On February 26, 1992, Slovenia simply erased the citizenship of certain ethnic minorities. Slovene public opinion has been overwhelmingly supportive of this mass-revocation of minority citizenship. In a 2004 opinion poll, commissioned by the Slovene broadcaster Pop TV, only 3% of Slovenes supported restoring citizenship to ethnic minorities; 82% opposed restoring citizenship, and 15 per cent abstained.

Slovenia’s policy towards ethnic minorities has been far from equal. Serbs, Croats, Muslims, Albanians, and Gypsies were stripped of their citizenship. Meanwhile, other ethnic minorities, no doubt considered “more desirable” by the Slovenes, such as Italians and Hungarians were allowed to retain their citizenship.

The Slovenes call the people whose citizenship they’ve revoked “izbrisani”, which literally means “the erased”.

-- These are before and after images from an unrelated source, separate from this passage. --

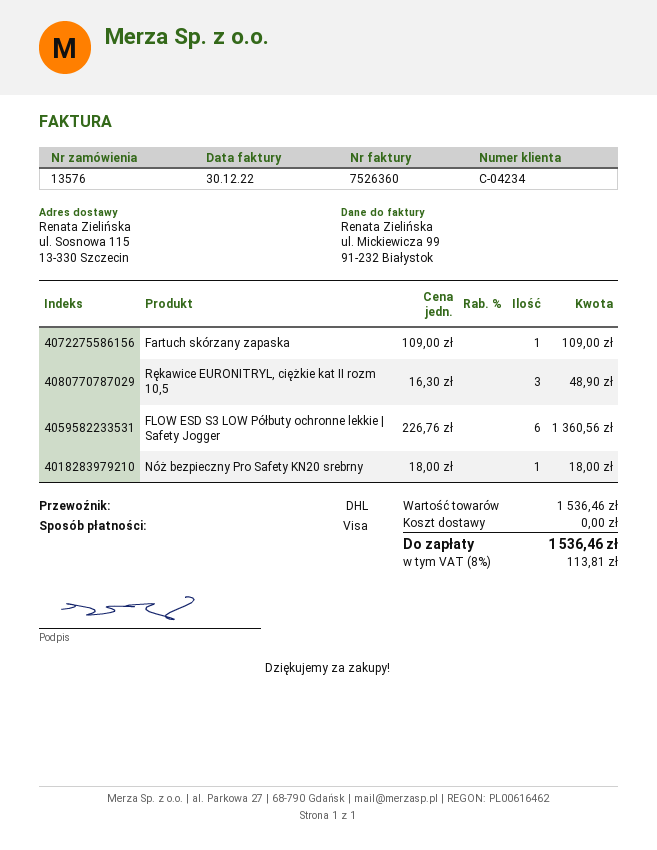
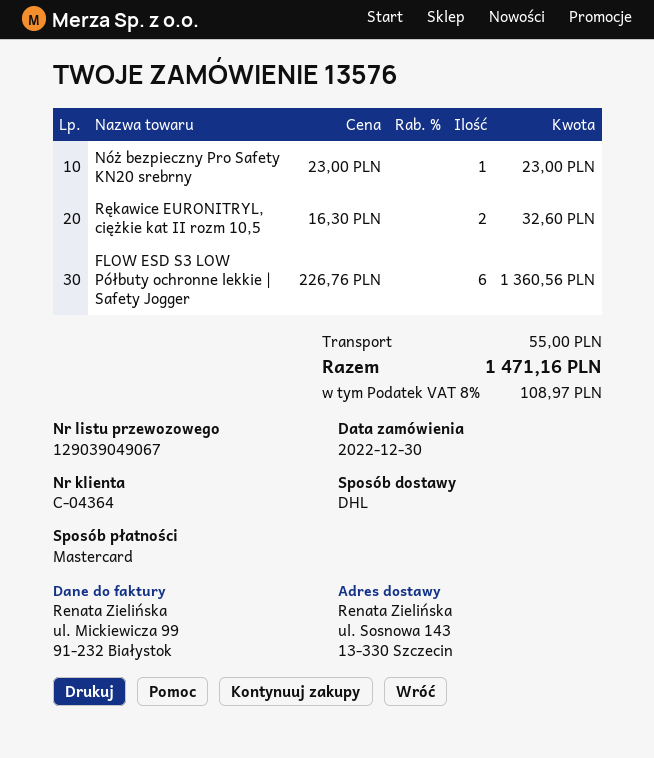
customer number: C-04234 -> C-04364
payment method: Visa -> Mastercard
ship to: ul. Sosnowa 115, 13-330 Szczecin -> ul. Sosnowa 143, 13-330 Szczecin
Fartuch skórzany zapaska: 1 x 109.00 = 109.00 -> none
Rękawice EURONITRYL, ciężkie kat II rozm 10,5: 3 x 16.30 = 48.90 -> 2 x 16.30 = 32.60
Nóż bezpieczny Pro Safety KN20 srebrny: 1 x 18.00 = 18.00 -> 1 x 23.00 = 23.00
shipping: 0.00 -> 55.00
tax: 8% = 113.81 -> 8% = 108.97
total: 1536.46 -> 1471.16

Any nation that strips people of their citizenship based on ethnicity can fairly be called nationalistic. In this regard the Slovenes are surely nationalists. The Slovenes seceded from Yugoslavia because of their own ethnic nationalism, not because they were afraid of Milosevic or Serbian nationalism.

Slovenia was not the victim of an aggression. Slovenia provoked the war itself with its flagrant disregard for the Yugoslav constitution and its forcible seizure of Yugoslav border crossings.

In spite of its racist treatment of ethnic minorities, Slovenia has been rewarded with a good international reputation as well as membership in NATO and the European Union.

Still, one appreciates the newfound fairness with which Slovenia observes what’s happening to Serbia, now that Slovenia got what it wanted and isn’t vulnerable in the fate of what’s left of Yugoslavia. Slovenia’s outspokenness stands in stark contrast to the salivating silence of Croatia and Bosnia, which are only too happy to sit by while Serbia’s carcass is devoured from the south by Albanians, since Bosnia and Croatia still have some work to do on the Serbian carcass from the north. As a reader wrote me last week:

It is apparent to me Croatia will dismember Serbia from the North and Albania and Kosovo will merge officially and annex Southern Serbia, meeting the Croats halfway up the corpse. Russia will do nothing because they prefer the Albanians and Mideast Oil and Iran axis to Serbs…The Mideast Muslim-controlled caliphate then will seize the remains of Macedonia and spread to Bulgaria to meet Jihadist Turkey at the Dardanelles. Forced cleansing to be included. Coming soon to our world.

Here is just one more recent item concerning Slovenia’s Kosovo concern, though the worry for Serbian well-being that the Slovenian foreign minister expresses here seems to contradict his support for an undivided Kosovo in which Serbs live under Albanian rule.

Kosovo partition to cause ethnic cleansing

Slovenia’s Foreign Minister Dmitrij Rupel told the United Nations Secretary General Ban Ki-Moon that partition of Kosovo will lead to ethnic cleansing of Serbs that are dispursed across municipalities.

“Serbs don’t only live in Mitrovica but also elsewhere, and we by all means want to avoid new ethnic cleansing,” Rupel said.

Rupel said that UN should do utmost to prevent ethnic cleansing and to achieve that partition should be avoided.

Rupel said that 60% of Serbs in Kosovo are scattered throughout with little freedom of movement and are under constant guard of NATO troops in order to stop Kosovo Albanians from slaughtering them.

A partition of northern part of Kosovo would expose these Serbs to Kosovo Albanian violence noted Rupel.
Ban and Rupel are both waiting election results in Serbia [on May 11] in order to plot further course.